-- Opening Marker --

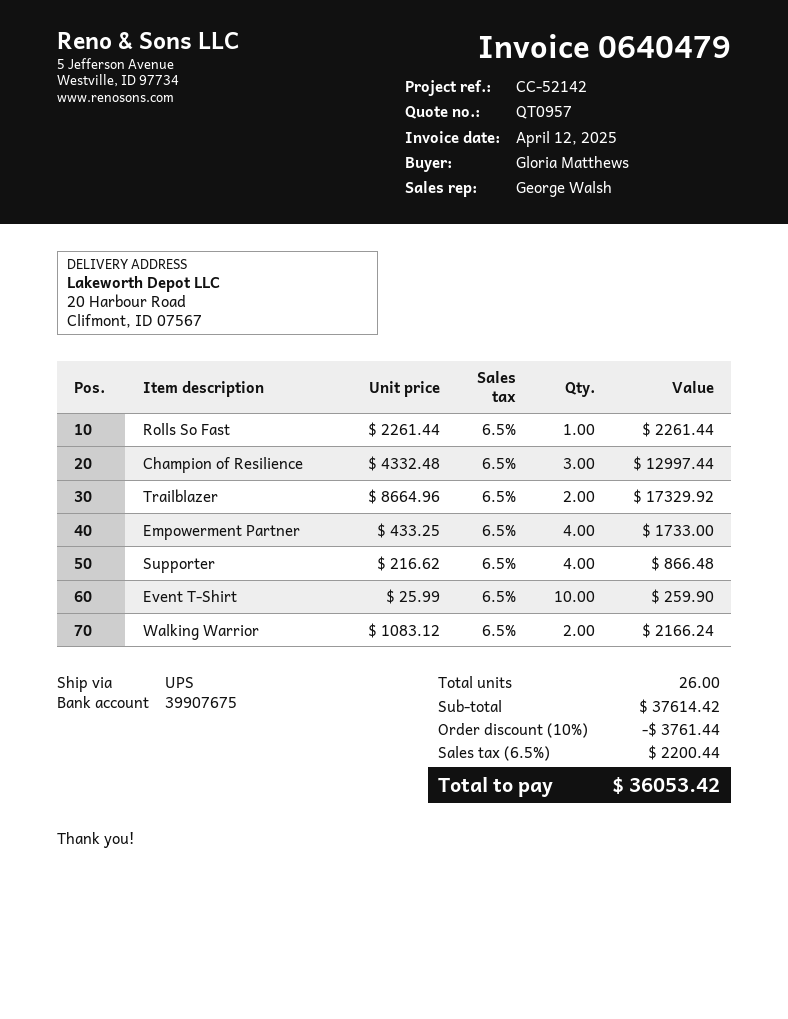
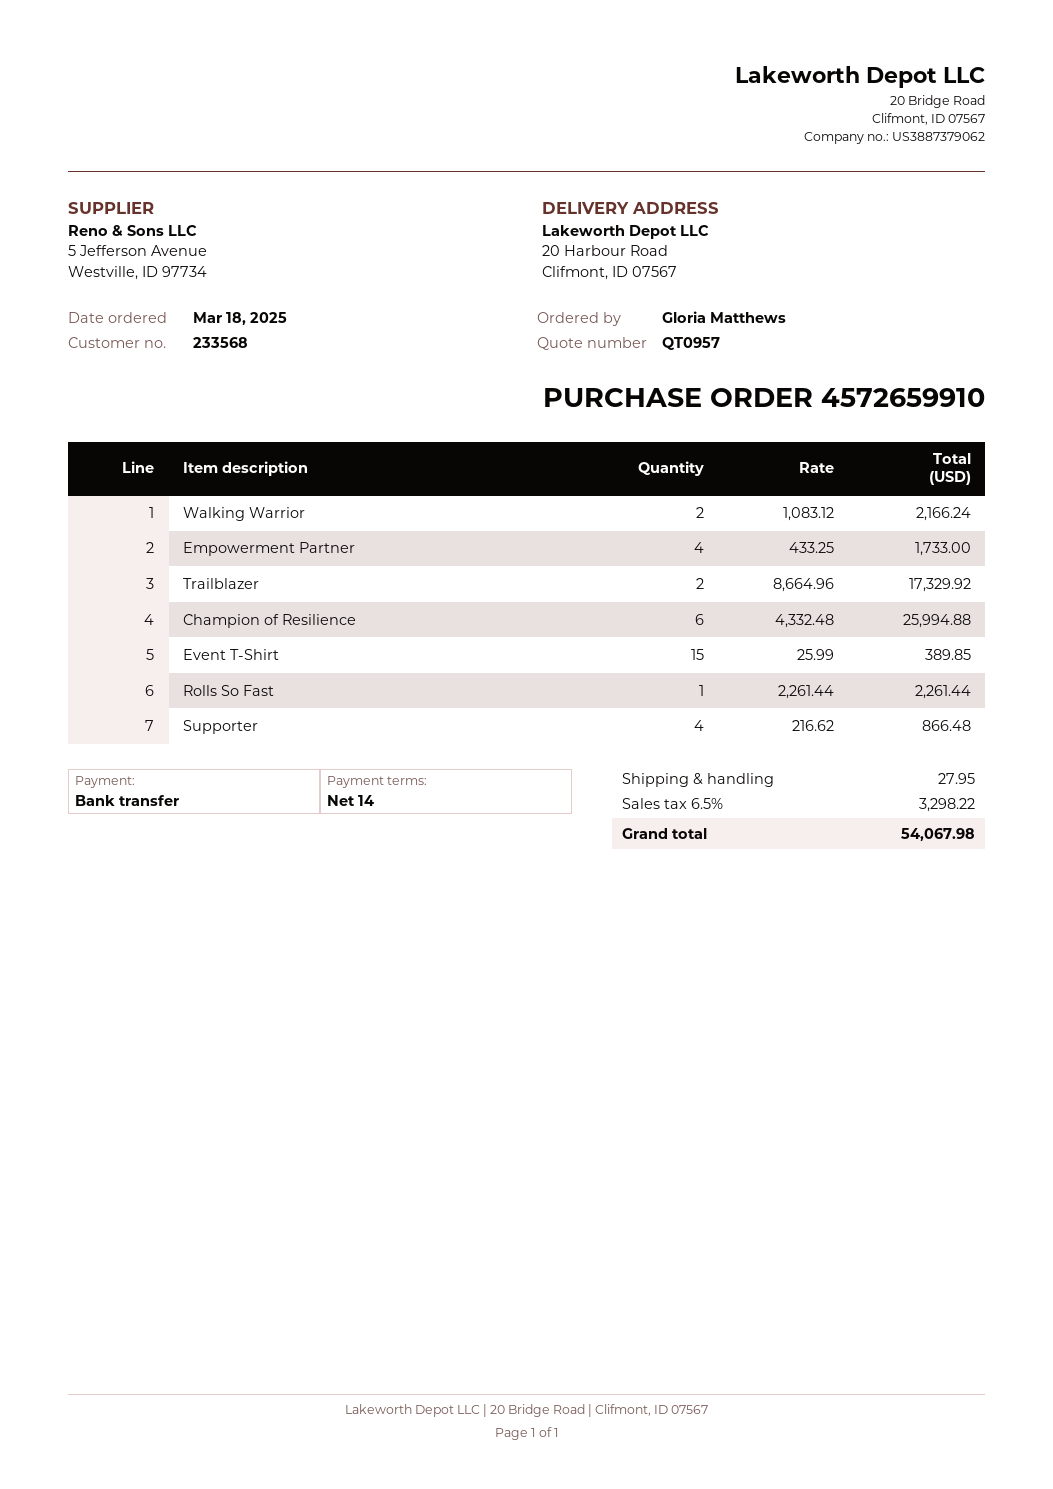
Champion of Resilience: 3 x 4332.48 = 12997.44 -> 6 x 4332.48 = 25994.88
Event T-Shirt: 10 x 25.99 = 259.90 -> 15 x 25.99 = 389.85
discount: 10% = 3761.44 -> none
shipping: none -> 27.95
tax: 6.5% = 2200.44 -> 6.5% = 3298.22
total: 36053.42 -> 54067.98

-- Closing Marker --

What you have to do » Show each line of the material that includes the string "none" by copying it.

Response box »
discount: 10% = 3761.44 -> none
shipping: none -> 27.95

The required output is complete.